Anyhoo, let me tell you about SfN. As soon as I walked into the poster hall, I was like ZOMG. HOLY MOLY. WHAT THE WHAT.

Ginormous cannnot do justice to explain the scale of this endeavor. Here’s an attempt: Imagine that scene at the end of Raiders of the Lost Ark, but instead of wooden crates, it’s an endless morass of posters upon posters, in which one of those slots is where you have the honor to have your work visible for a few hours. The posters are given locations with a letter/number combination, for example, A7 or M19. (For each letter, the number will max out at 30, or 12, or something else, I didn’t sort this out.) There are so many posters, that they run out at Z, so they go to AA, BB, CC, DD, EE, and so on. Then, they ran out at ZZ, so they had to go to AAA, BBB, CCC, DDD, and so on. (Apparently, this is the first year they’ve actually had the wisdom to avoid the tripleK.) They do peter out before hitting ZZZ.

Here’s another way to put the size of this poster hall in context: When I got home, I noticed that my fitbit recorded an exercise activity for the day: a “walking” session. The timestamp shows this was when I crossed the poster hall to find the poster of a colleague of mine from CSUDH. Yes, fitbit says that crossing the poster hall is, itself, exercise.

So, that’s a lot of posters, am I right? Check this out: You know how long the posters go up? About 4 hours. Half of a day. I downloaded the poster abstracts file for the Saturday afternoon poster session. The pdf was 1422 pages. Of poster abstracts, from one half-day of the meeting. There are seven poster sessions in this conference, each a half-day long, using all those poster slots.

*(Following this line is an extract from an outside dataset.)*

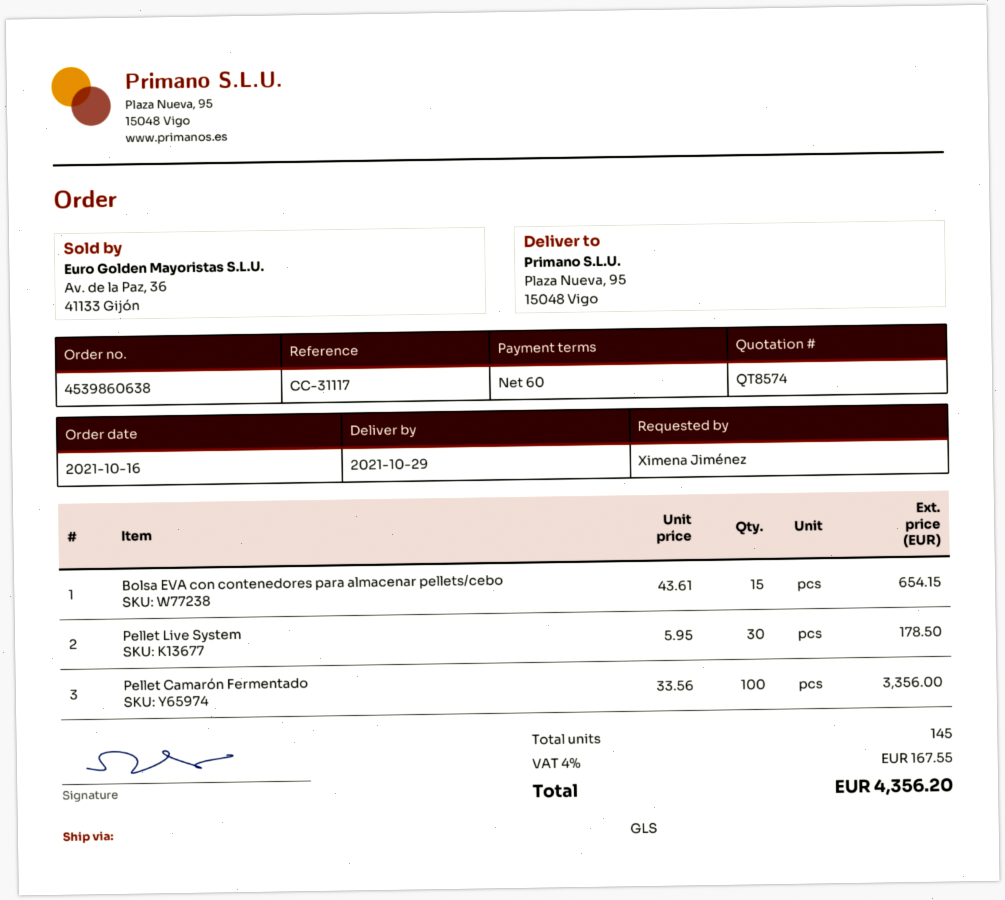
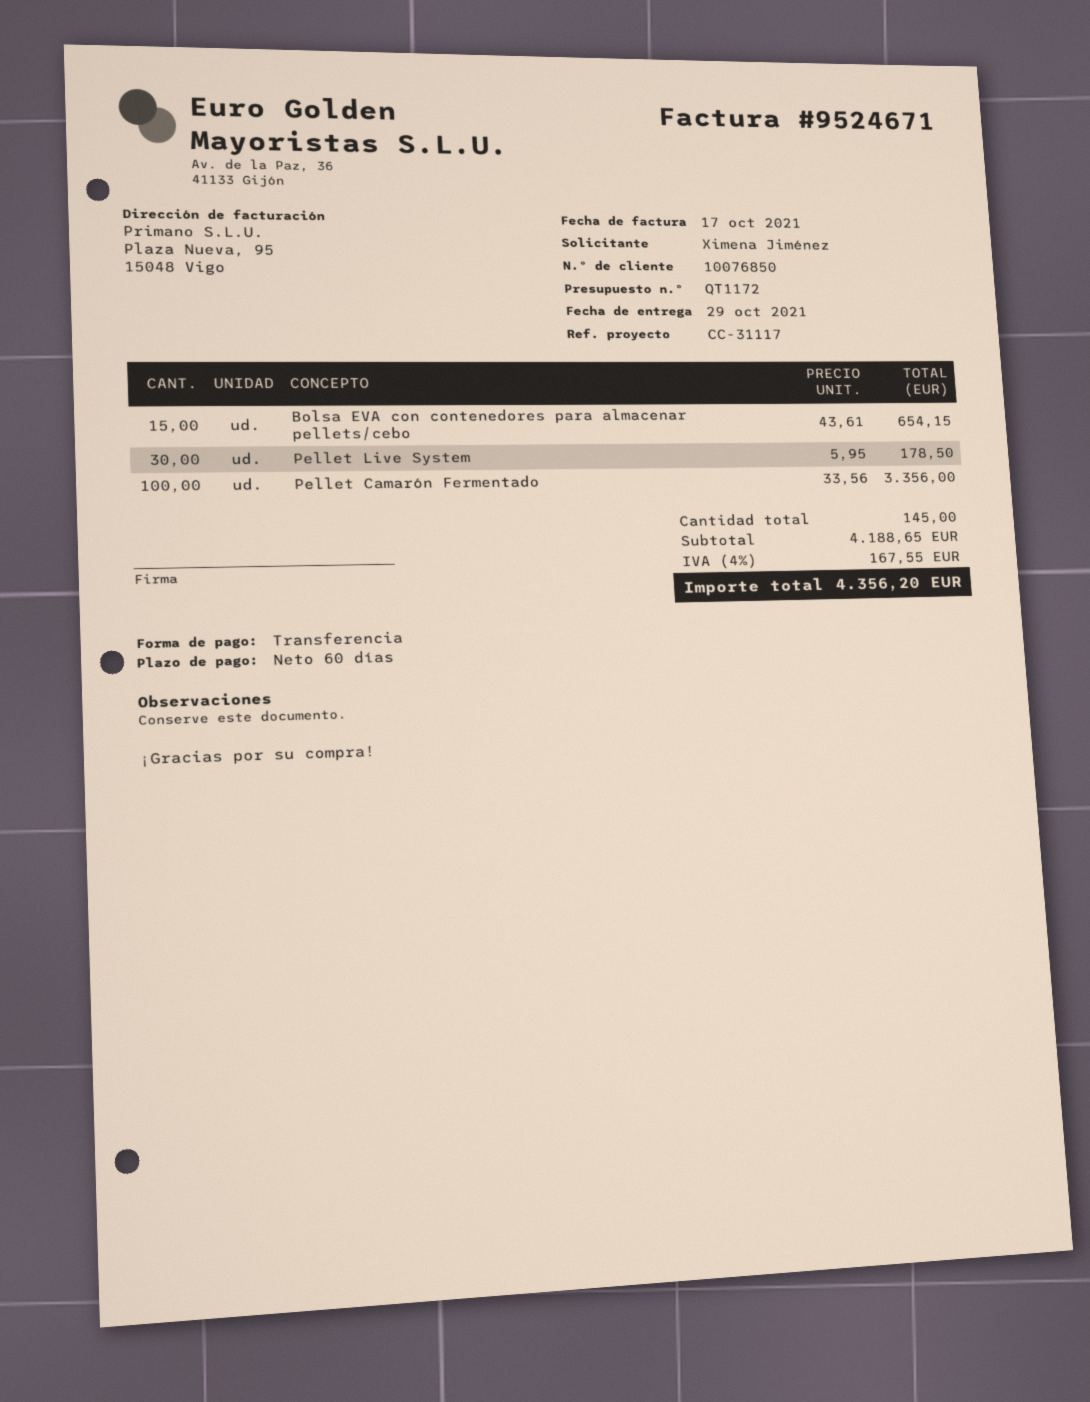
quote number: QT8574 -> QT1172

I’m an experienced academic conference-goer at national and international meetings. (I’m a semi regular at ESA, the other ESA, and IUSSI, and have been to multiple ATBC, ICE, SACNAS, I once crashed the NABT, and once I presented at the Geochemistry meeting.) Apparently, all of the meetings I’ve gone to are not that large. The biggest they would get is several thousand. It turns out, I’ve never been to a legitimately huge scientific conference. I’ve known that the meetings for ecologists and entomologists are just cherry tomatoes, but there’s a difference between imagining what a bigger meeting is like, and actually being present at one of those huge beefsteak meetings.

I have not been to AGU. Which is well over 20,000. The SfN meeting is well over 30,000.

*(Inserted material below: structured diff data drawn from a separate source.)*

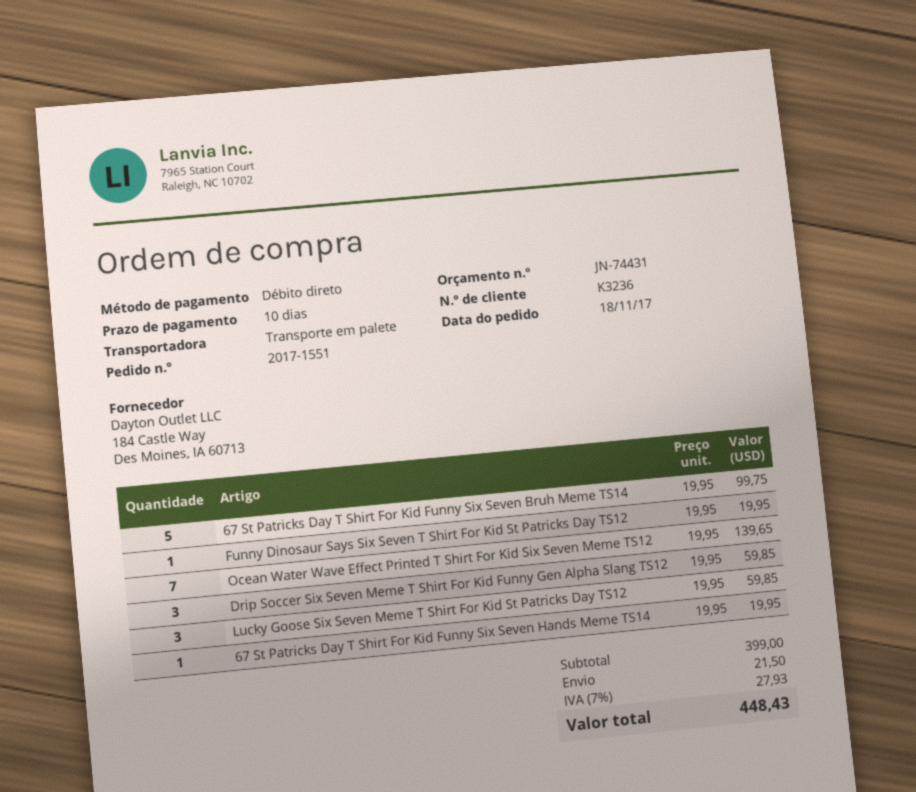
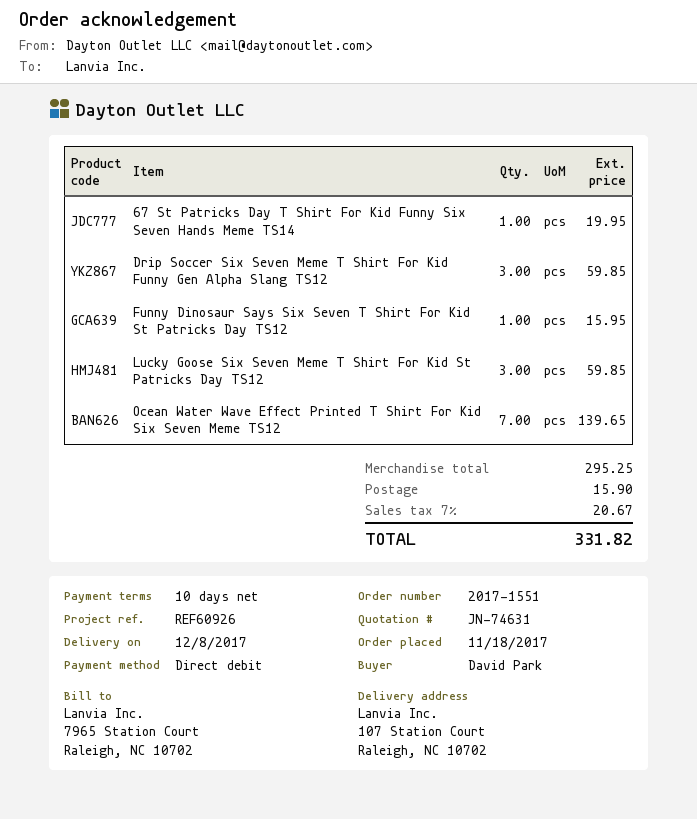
quote number: JN-74431 -> JN-74631
67 St Patricks Day T Shirt For Kid Funny Six Seven Bruh Meme TS14: 5 for 99.75 -> none
Funny Dinosaur Says Six Seven T Shirt For Kid St Patricks Day TS12: 1 for 19.95 -> 1 for 15.95
subtotal: 399.00 -> 295.25
shipping: 21.50 -> 15.90
tax: 7% = 27.93 -> 7% = 20.67
total: 448.43 -> 331.82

I didn’t feel out of sorts when I was at this meeting, but that was because I wasn’t expecting to be in sorts. I wasn’t expecting to find any home for my research there, and wasn’t expecting to bump into anybody who I would typically see at a conference. I have research communities where I feel at home, and this just isn’t one of them, and I was in the role of a visitor.

As soon as I entered this hall, I imagined what it would be like to arrive at one of these conferences if I was a graduate student, and this was my research community. This would be the conference where I would be expected to present on a regular basis. I could imagine it would readily feel alienating, terrifying, or empty. With so many people going about their business in their own ways.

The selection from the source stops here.